Docker Registry (OCI v2)
| Property | Value |
|---|---|
| URL | http://registry.stella-ops.local:5000 |
| API | http://registry.stella-ops.local:5000/v2/ |
| Auth | None (open dev registry) |
| Integration type | Registry (generic OCI) |
| Docker DNS | registry.stella-ops.local |
Push a test image:
docker tag alpine:latest registry.stella-ops.local:5000/test/alpine:latest
docker push registry.stella-ops.local:5000/test/alpine:latest
# List repositories
curl http://registry.stella-ops.local:5000/v2/_catalog
Stella Ops integration config:
- Endpoint:
http://registry.stella-ops.local:5000 - AuthRef: (none required for dev)
MinIO (S3 Storage)
| Property | Value |
|---|---|
| Console | http://minio.stella-ops.local:9001 |
| S3 API | http://minio.stella-ops.local:9000 |
| Access key | stellaops |
| Secret key | Stella2026! |
| Docker DNS | minio.stella-ops.local |
Create buckets for Stella Ops:
# Install mc CLI
docker exec stellaops-minio mc alias set local http://localhost:9000 stellaops Stella2026!
# Create buckets
docker exec stellaops-minio mc mb local/evidence-locker
docker exec stellaops-minio mc mb local/airgap-bundles
docker exec stellaops-minio mc mb local/scan-results
docker exec stellaops-minio mc mb local/sbom-archive
GitLab CE (Heavy, Optional)
| Property | Value |
|---|---|
| URL | http://gitlab.stella-ops.local:8929 |
| Admin | root / Stella2026! |
| SSH | gitlab.stella-ops.local:2224 |
| Container Registry | gitlab.stella-ops.local:5050 |
| RAM required | 4 GB+ |
| Startup time | ~3-5 minutes |
| Integration type | SCM + CI/CD + Registry |
| Docker DNS | gitlab.stella-ops.local |
Start GitLab (uses heavy profile):
docker compose -f docker-compose.integrations.yml --profile heavy up -d gitlab
Stella Ops integration config (SCM):
- Endpoint:
http://gitlab.stella-ops.local:8929 - AuthRef:
authref://vault/gitlab#access-token
Mock Fixtures
In addition to real services, lightweight nginx-based fixtures provide deterministic mock APIs for UI testing.
| Fixture | Mocks | Address | Compose file |
|---|---|---|---|
| harbor-fixture | Harbor v2 API | 127.1.1.6:80 | docker-compose.integration-fixtures.yml |
| github-app-fixture | GitHub App API | 127.1.1.7:80 | docker-compose.integration-fixtures.yml |
| advisory-fixture | CERT-In, FSTEC, VEX Hub, StellaOps Mirror, etc. | 127.1.1.8:80 | docker-compose.integration-fixtures.yml |
# Start fixtures only
docker compose -f docker-compose.integration-fixtures.yml up -d
IP Address Map
| IP | Service | Port(s) |
|---|---|---|
| 127.1.0.1 | stella-ops.local (gateway) | 443 |
| 127.1.0.4 | authority (OIDC) | 80 |
| 127.1.1.1 | postgres | 5432 |
| 127.1.1.2 | valkey | 6379 |
| 127.1.1.6 | harbor-fixture | 80 |
| 127.1.1.7 | github-app-fixture | 80 |
| 127.1.1.8 | advisory-fixture | 80 |
| 127.1.2.1 | gitea | 3000, 2222 |
| 127.1.2.2 | jenkins | 8080, 50000 |
| 127.1.2.3 | nexus | 8081, 8082, 8083 |
| 127.1.2.4 | vault | 8200 |
| 127.1.2.5 | docker-registry | 5000 |
| 127.1.2.6 | minio | 9000, 9001 |
| 127.1.2.7 | gitlab (heavy) | 8929, 2224, 5050 |
Volumes
All service data persists in named Docker volumes.

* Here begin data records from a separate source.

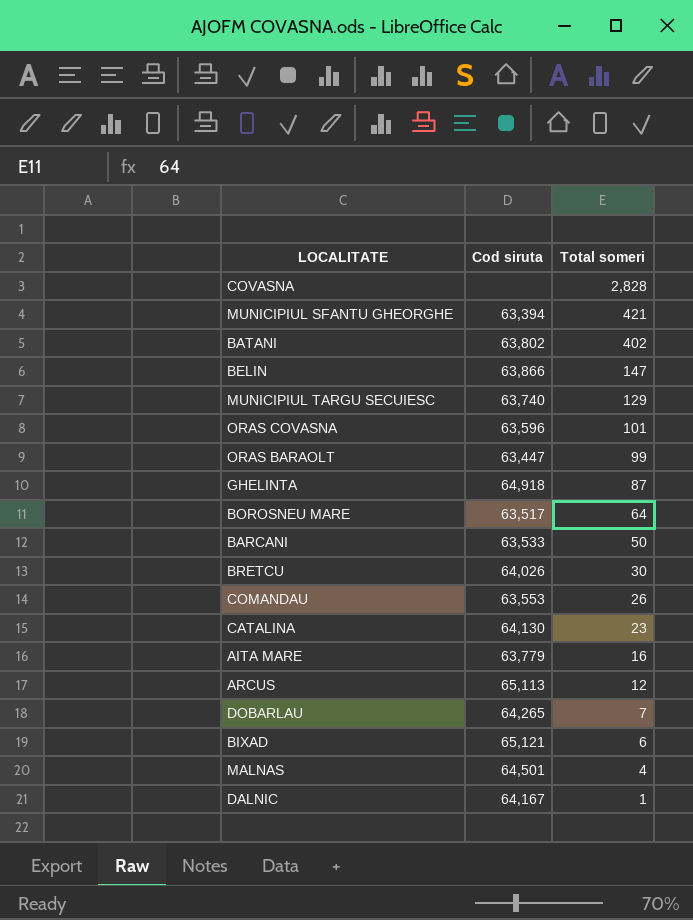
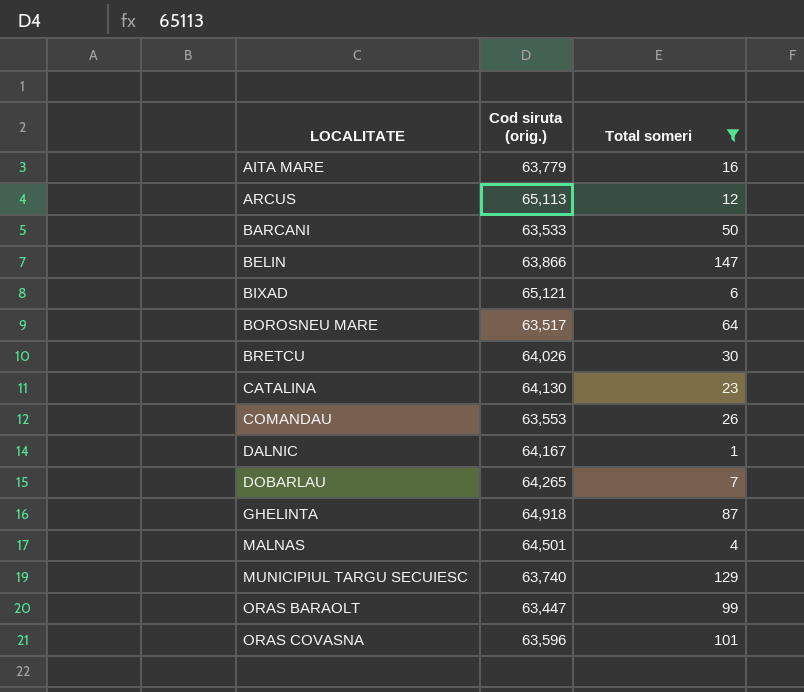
filter: none -> Total someri <= 147
row order: Total someri descending -> LOCALITATE ascending
column name: Cod siruta -> Cod siruta (orig.)

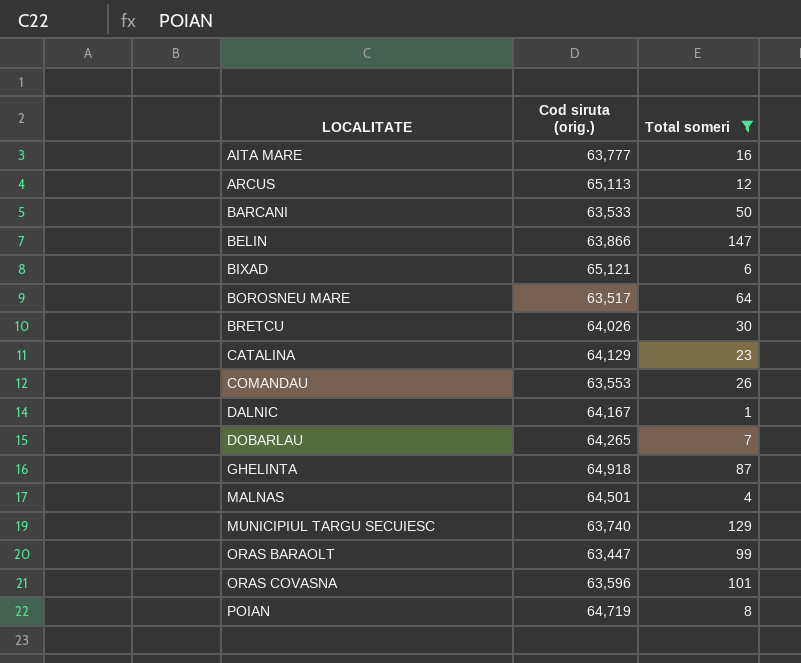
AITA MARE | Cod siruta (orig.): 63,779 -> 63,777
CATALINA | Cod siruta (orig.): 64,130 -> 64,129
row POIAN: none -> 64,719 | 8

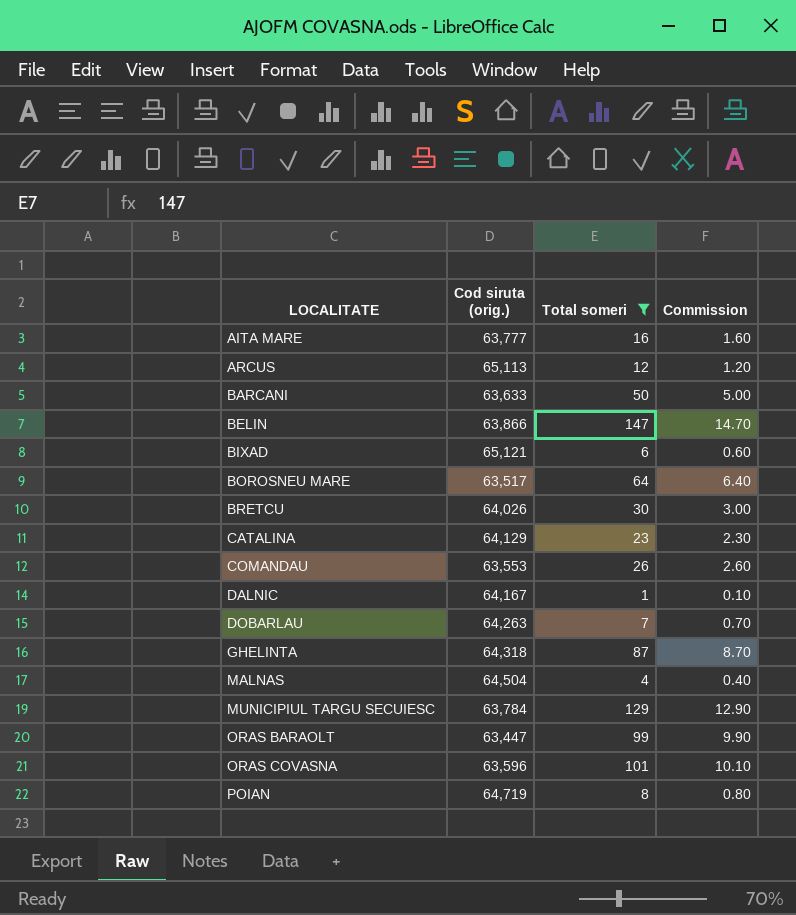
column Commission | formula: none -> [Total someri] * 0.1
BARCANI | Cod siruta (orig.): 63,533 -> 63,633
DOBARLAU | Cod siruta (orig.): 64,265 -> 64,263
GHELINTA | Cod siruta (orig.): 64,918 -> 64,318
MALNAS | Cod siruta (orig.): 64,501 -> 64,504
MUNICIPIUL TARGU SECUIESC | Cod siruta (orig.): 63,740 -> 63,784

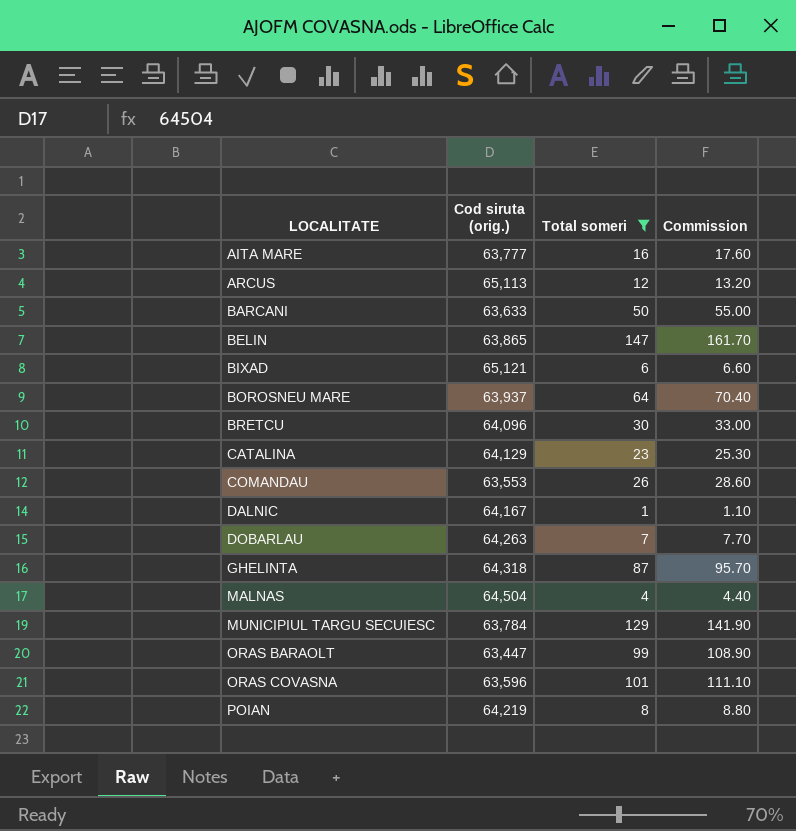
column Commission | formula: [Total someri] * 0.1 -> [Total someri] * 1.1
BELIN | Cod siruta (orig.): 63,866 -> 63,865
BOROSNEU MARE | Cod siruta (orig.): 63,517 -> 63,937
BRETCU | Cod siruta (orig.): 64,026 -> 64,096
POIAN | Cod siruta (orig.): 64,719 -> 64,219

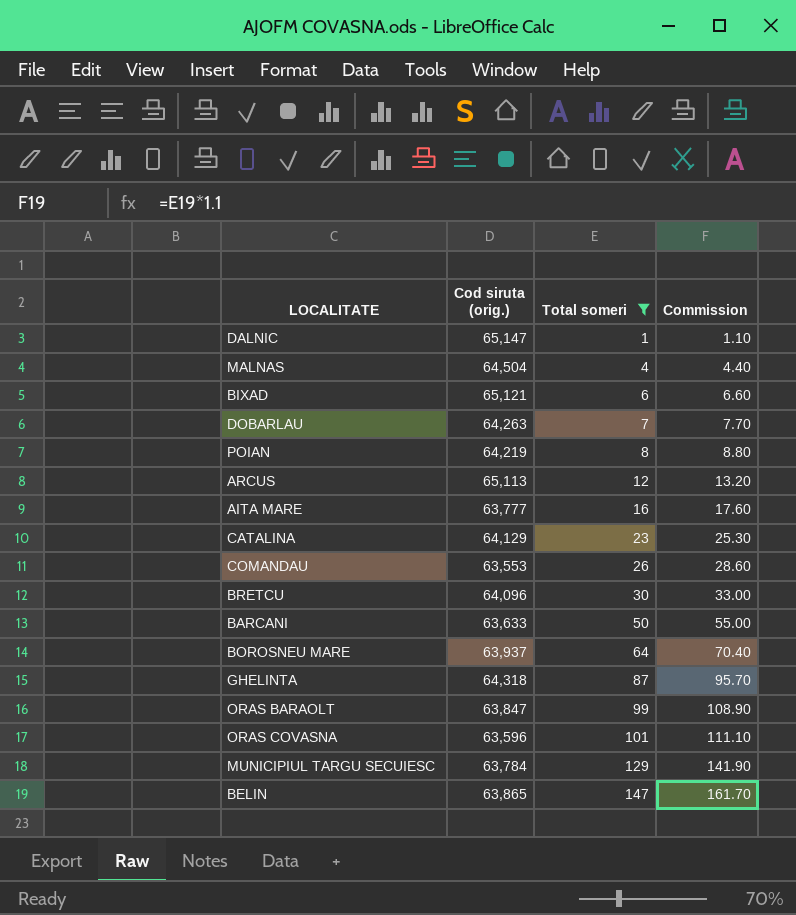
row order: LOCALITATE ascending -> Total someri ascending
DALNIC | Cod siruta (orig.): 64,167 -> 65,147
ORAS BARAOLT | Cod siruta (orig.): 63,447 -> 63,847

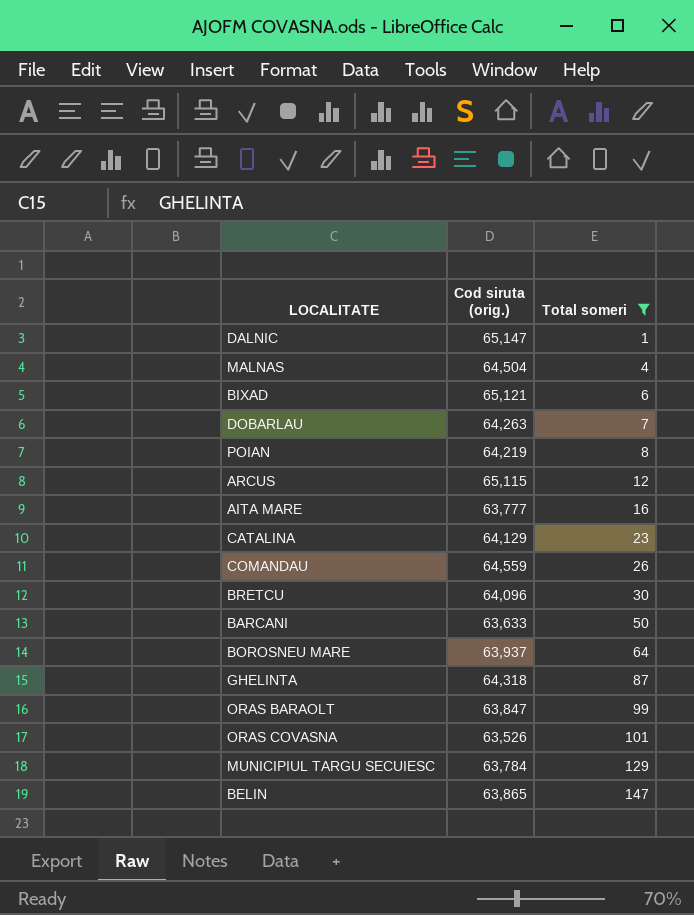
column Commission | formula: [Total someri] * 1.1 -> none
ARCUS | Cod siruta (orig.): 65,113 -> 65,115
COMANDAU | Cod siruta (orig.): 63,553 -> 64,559
ORAS COVASNA | Cod siruta (orig.): 63,596 -> 63,526

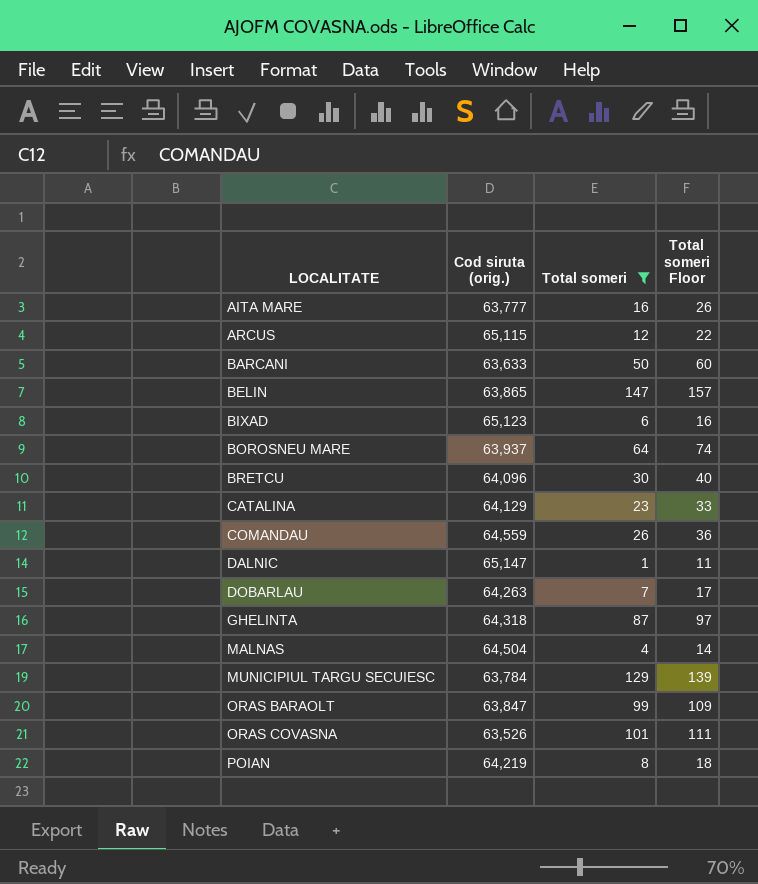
row order: Total someri ascending -> LOCALITATE ascending
column Total someri Floor | formula: none -> [Total someri] + 10
BIXAD | Cod siruta (orig.): 65,121 -> 65,123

To reset a service:
# Stop and remove a specific service + its volume
docker compose -f docker-compose.integrations.yml down -v nexus
docker volume rm stellaops-nexus-data
# Reset ALL integration services
docker compose -f docker-compose.integrations.yml down -v
Integration Matrix
| Stella Ops Category | Provider | Local Service | Status |
|---|---|---|---|
| Registry | Harbor | harbor-fixture (mock) | Ready |
| Registry | Docker Hub / OCI | docker-registry | Ready |
| Registry | Nexus | nexus | Ready |
| Registry | GitLab Registry | gitlab (heavy) | Optional |
| SCM | GitHub App | github-app-fixture (mock) | Ready |
| SCM | Gitea | gitea | Ready |
| SCM | GitLab Server | gitlab (heavy) | Optional |
| CI/CD | Jenkins | jenkins | Ready (needs plugin) |
| CI/CD | GitLab CI | gitlab (heavy) | Optional (needs plugin) |
| Secrets | Vault | vault | Ready |
| Storage | S3 (MinIO) | minio | Ready |
| Advisory & VEX | 74 sources | advisory-fixture + live | 74/74 healthy |
Note: CI/CD and Runtime Host integrations require backend connector plugins to be loaded in the Integrations service. Currently only Harbor, GitHub App, GitLab, and InMemory plugins are compiled into the service.